Rakesh Manpat

Personal information
- Nationality: Indian
- Born: 7 May 1991 (age 35) Bangalore, India
- Education: Jain University, Bengaluru
- Occupation: Shooting

Medal record
Men's shooting
2016 Intershoot
| Gold medal – first place | 2016 Netherlands10 m air rifle | DAY 3 |
| Silver medal – second place | 2016 Netherlands10 m air rifle | DAY 1 |
| Gold medal – first place | 2016 Netherlands10 m air rifle | Team DAY 2 |
National Shooting Championship
| Gold medal – first place | 2013 New Delhi | 50m Rifle Prone individual |
| Silver medal – second place | 2010 Germany | 10m Air Rifle individual |

= Rakesh Manpat =

Indian sport shooter

Rakesh Manpat is an Indian shooter from Bangalore. He completed his education from Jain University where he was in the junior division of NCC. In 2006, at 16, he became a Junior state champion, winning all gold medals. Rakesh Manpat was ranked third behind Gagan Narang and Abhinav Bindra at the Common Wealth Games Trials 2010.

At the 2010 World Championships at Zagreb, Rakesh Manpat represented India in all three rifle events. In the 50 Meter 3 positions event, he scored a 1160 and set a Junior Indian National Record, ranking 5th in the world. He also won a Junior International Silver medal in Suhl, Germany.

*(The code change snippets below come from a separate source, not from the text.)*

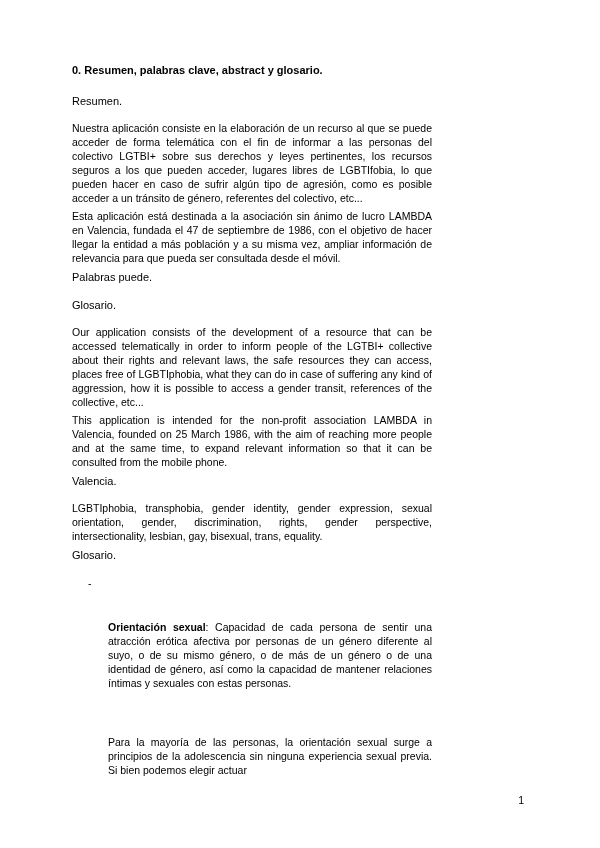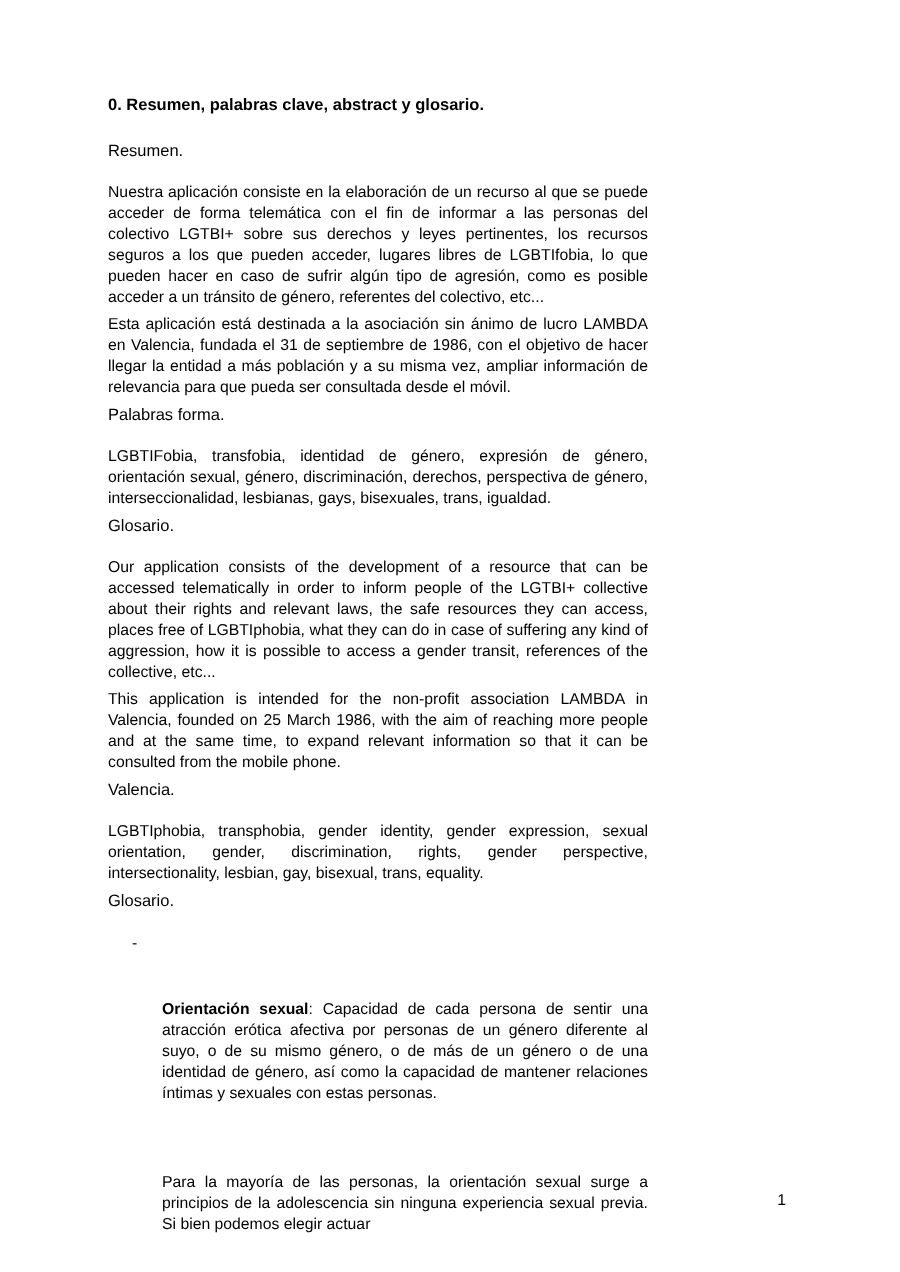"Esta aplicación está destinada a" p.para { text: 31 -> 47 }
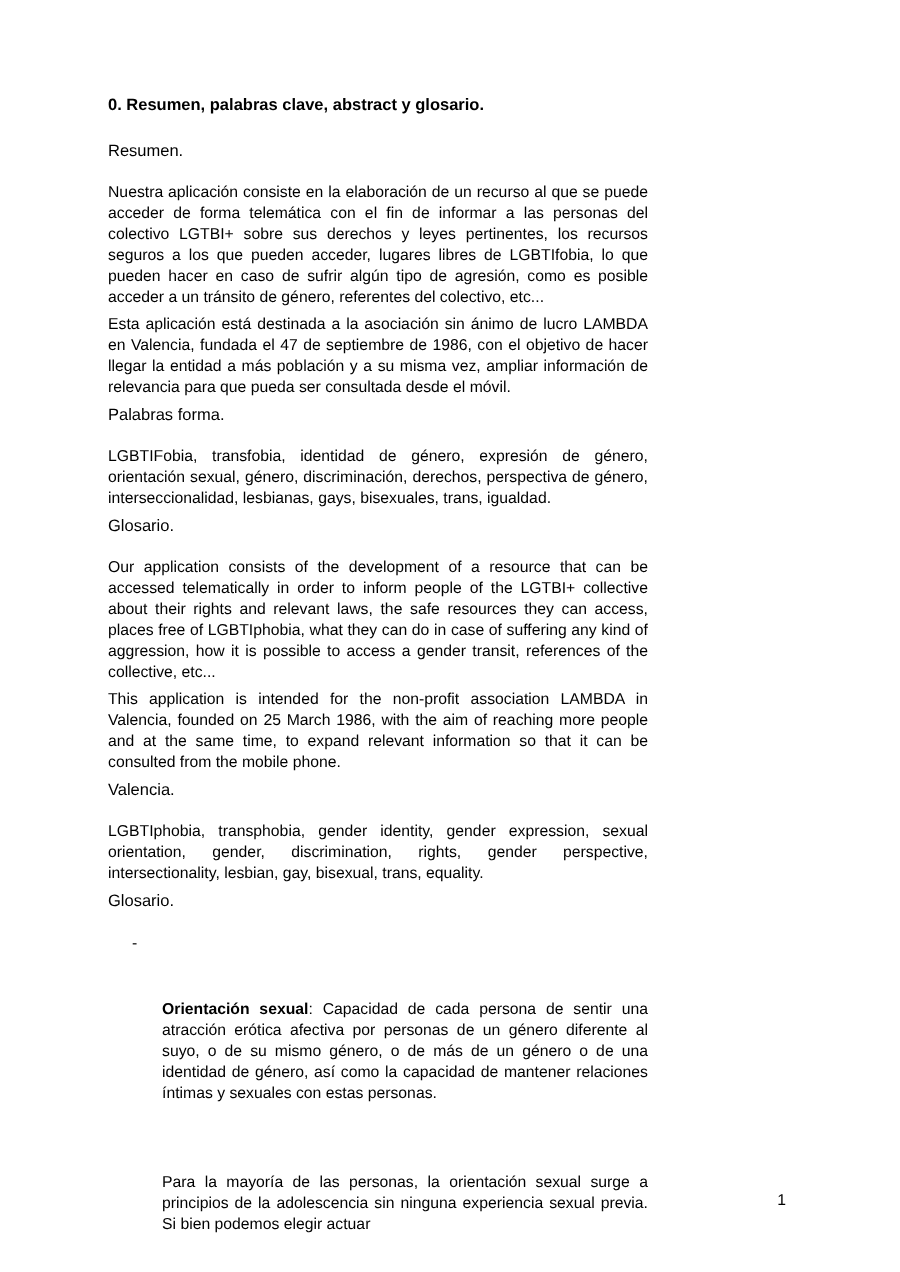"Palabras forma." h2.sec-heading { text: forma -> puede }
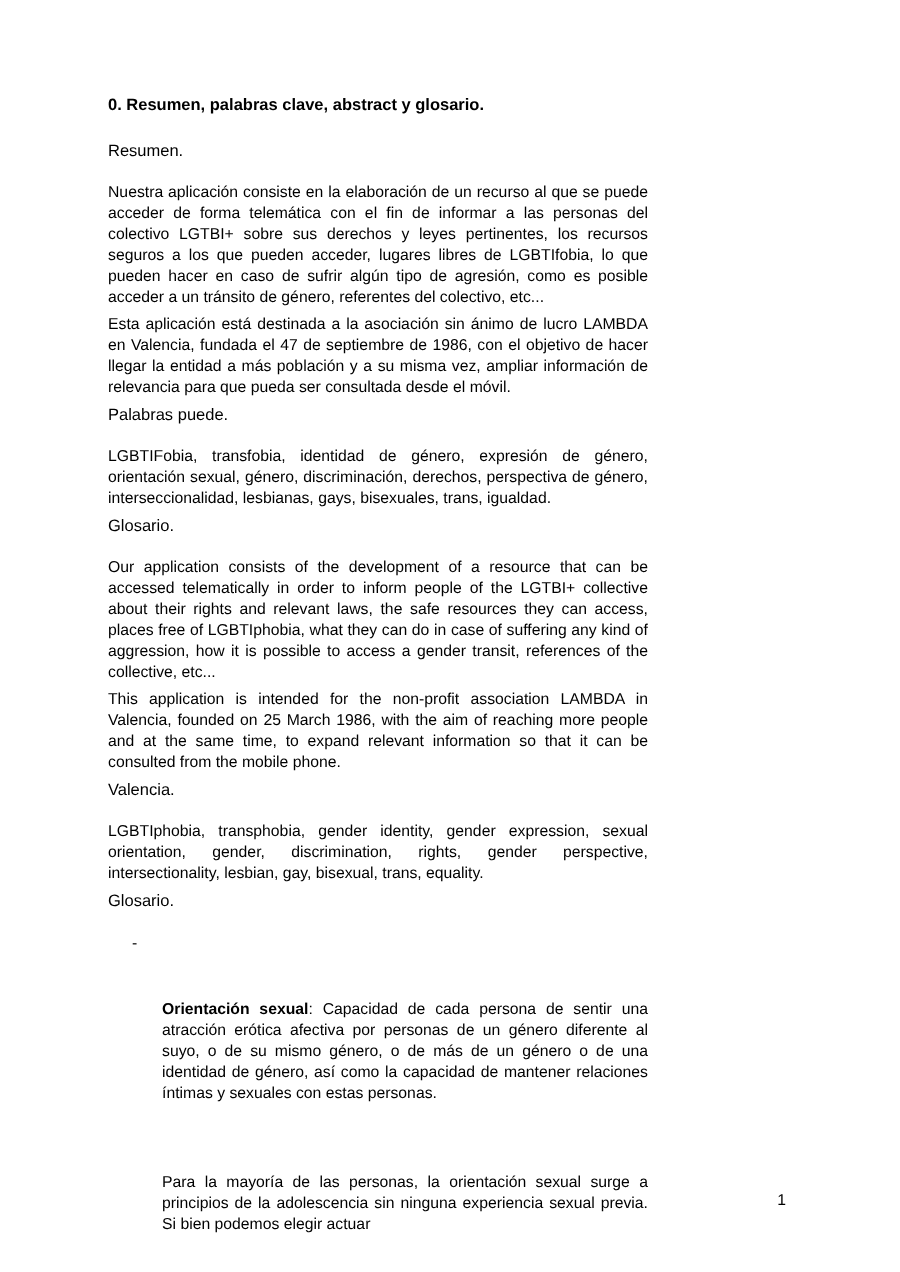"LGBTIFobia, transfobia, identidad de" p.para { html: <p>LGBTIFobia, transfobia, identidad de género, expresión de género, orientación sexual, género, discriminación, derechos, perspectiva de género, interseccionalidad, lesbianas, gays, bisexuales, trans, igualdad.</p> -> none }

He won a bronze as a Senior at 55th Nationals Championships, a silver at 56th National Championships and finally a gold at the 57th National Shooting Championship in the men's free rifle prone category.

In 2016, he won a gold medal in the 3rd match of 39th InterShoot International Shooting Competition in the Netherlands, ahead of two Olympic and World Champions.

He founded the Elite Shooting Academy in 2017 and has been mentoring some of the finest rifle shooters in India. Notably two Women National Champions, Apurvi Chandela 2016 Olympian, World ranked #1 & Meghana Sajjanar world Ranked #15.

==Early life and background==

Rakesh was born to father Late Manpat Krishna Murthy and mother Narsimha Srinivas Vijaya in Bangalore on 7 May 1991. He graduated with a Bachelor's degree in Business Administration from Jain University and is pursuing post-graduation. He began shooting in 2005 after being introduced to it by his brother Rajesh Manpat, also a Senior National Medallist in Rifle shooting. He then became the Junior State Champion and was selected to join the Junior Indian Team. Since 2009, he has been playing for the Senior Indian Team.

== Awards and recognition ==

- 2010 – Young Achievers Award by Brigade Group.
- 2011 – Karnataka Olympic Association Award.
- 2012 – Eklavya award by Chief Minister of Karnataka.